Fig. 7. Inherited methylome coupled by enhancer dememorization resets an epigenetic gate that safeguards embryonic programs.

(A) Maternal Dnmt1–mediated inherited global DNA methylome coupled with enhancer dememorization plays an instrumental role in restoring a full methylome to ultimately safeguard embryonic development against premature activation of adult programs.
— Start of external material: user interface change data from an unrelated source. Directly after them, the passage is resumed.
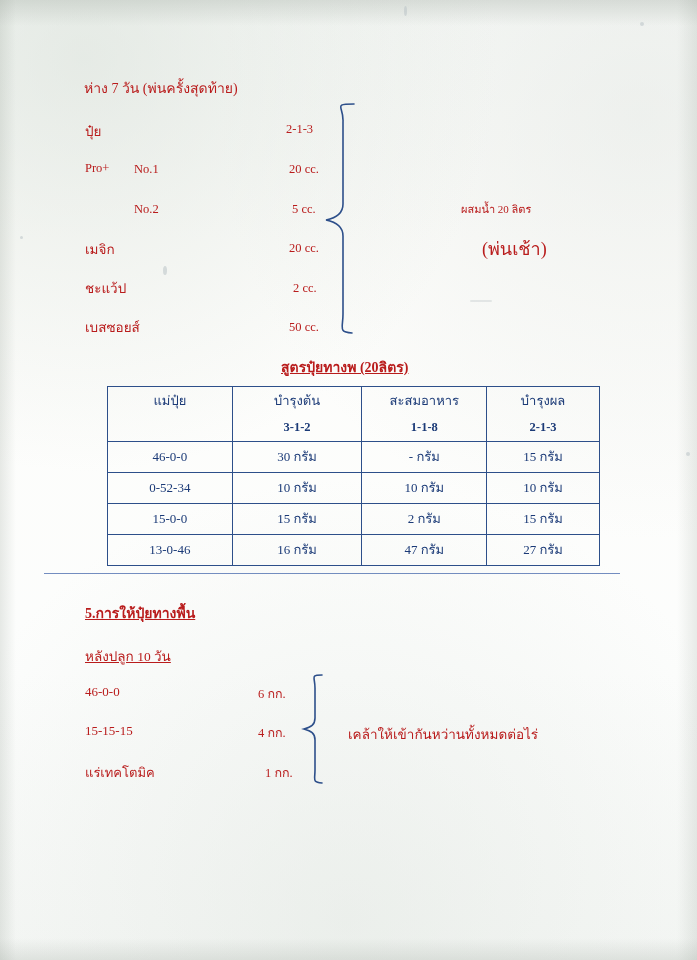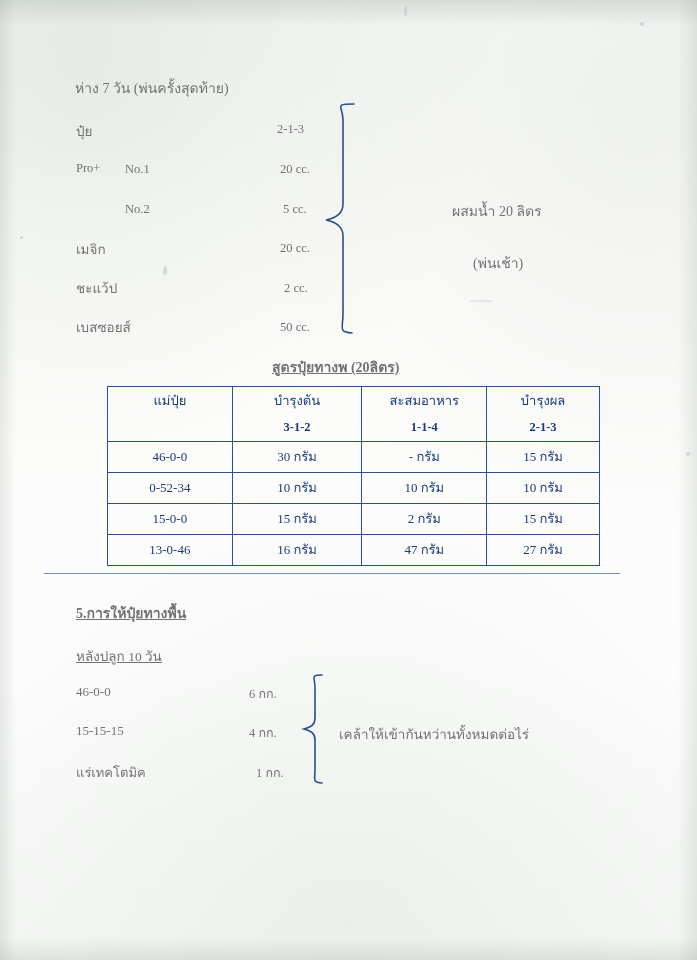"ห่าง 7 วัน (พ่นครั้งสุดท้าย)" .ink { color: #737373 -> #b91c1c; margin-left: none -> 9px }
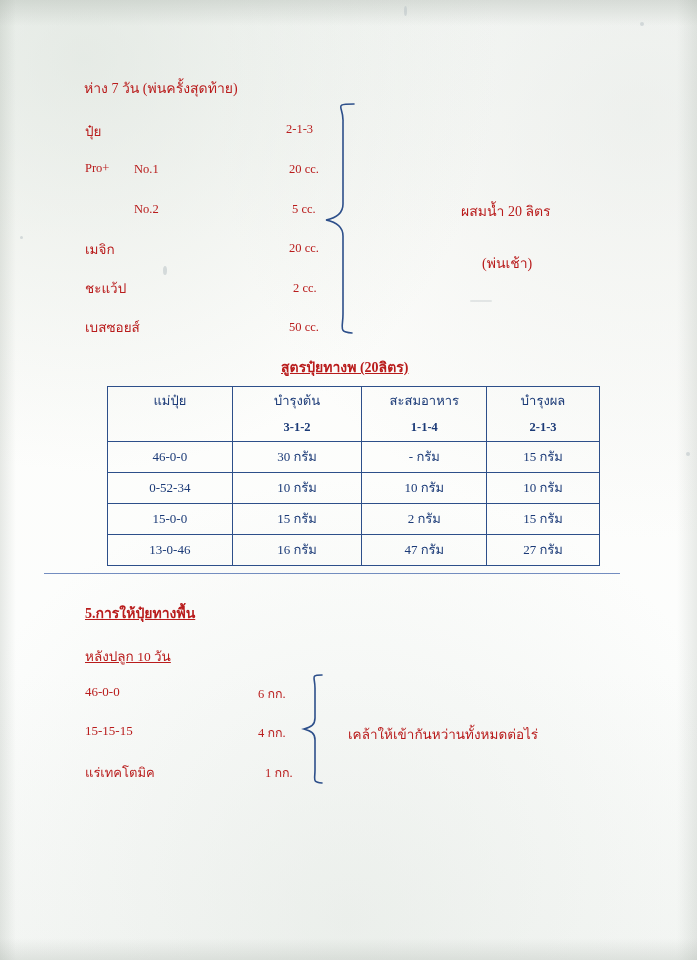"ผสมน้ำ 20 ลิตร" div.ink { font-size: 14px -> 11px }
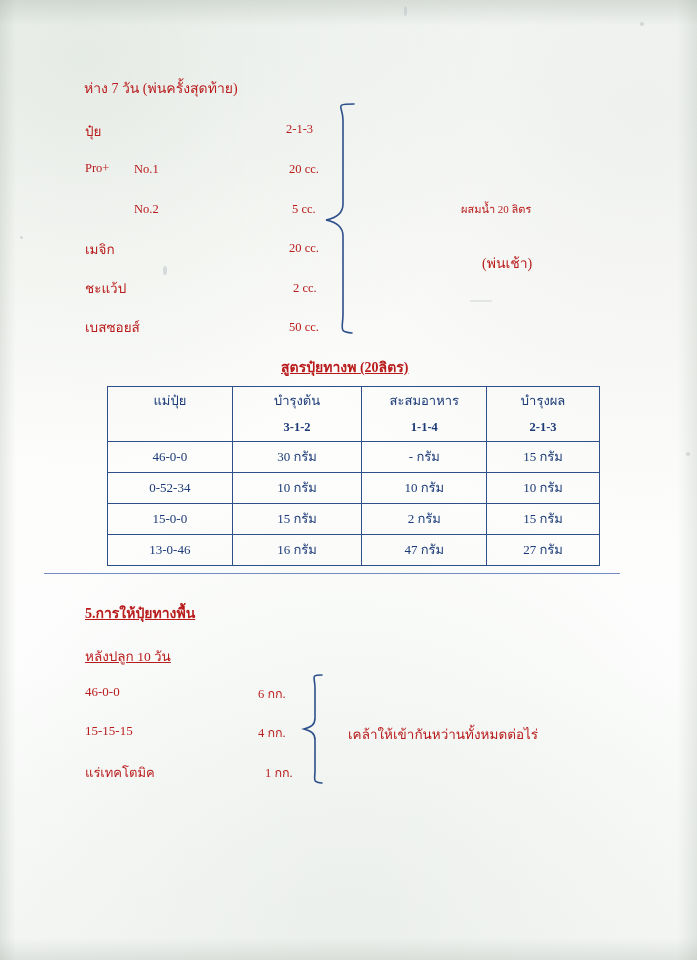"(พ่นเช้า)" div.ink { font-size: 14px -> 18px; top: 252px -> 234px }
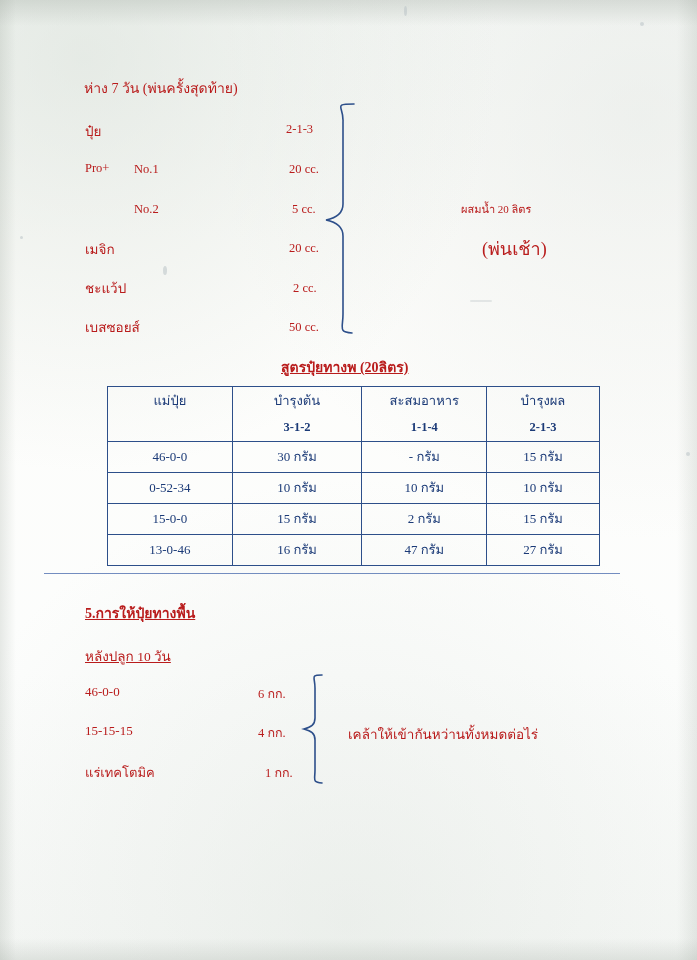"1-1-4" td { text: 1-1-4 -> 1-1-8 }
In WT embryos, inherited methylome sets up an EpiGate after fertilization and effectively repress adult enhancers, which are preferentially CG-rich. Embryonic enhancers, which are CG-poor, and insensitive to DNA methylation, can function while hypermethylated, and instruct embryonic transcription program. At the phylotypic stage, expression of tet genes demethylates CG-rich adult enhancers, allowing their activation and cell lineage differentiation. While in maternal dnmt1 mKD embryos, inherited DNA methylome failed to be maintained after fertilization, hence destroying the EpiGate. This leads to aberrant activation of adult programs in early embryos, accompanied by developmental failure and embryonic lethality around gastrulation. (B) Enhancer dememorization resets the developmental clock by restoring a ground-state (green shade) free of parental epigenetic memories in both mammals (blue, human and mouse) and nonmammalian vertebrate (red, zebrafish) around blastula stage. This epigenetic resetting is achieved through global DNA remethylation and demethylation in mammals and through enhancer hypermethylation in zebrafish. Embryonic enhancers are then demethylated in gastrula only in mammals, where TETs are expressed, but not in zebrafish, where TETs are still silenced. Zebrafish embryonic enhancers are nevertheless functioning presumably due to their low CG densities and insensitivity to DNA methylation. Adult enhancers are subsequently demethylated by TETs in both mammals and zebrafish. In mammals, embryonic enhancers also remain hypomethylated in adult tissues despite being decommissioned (11, 12).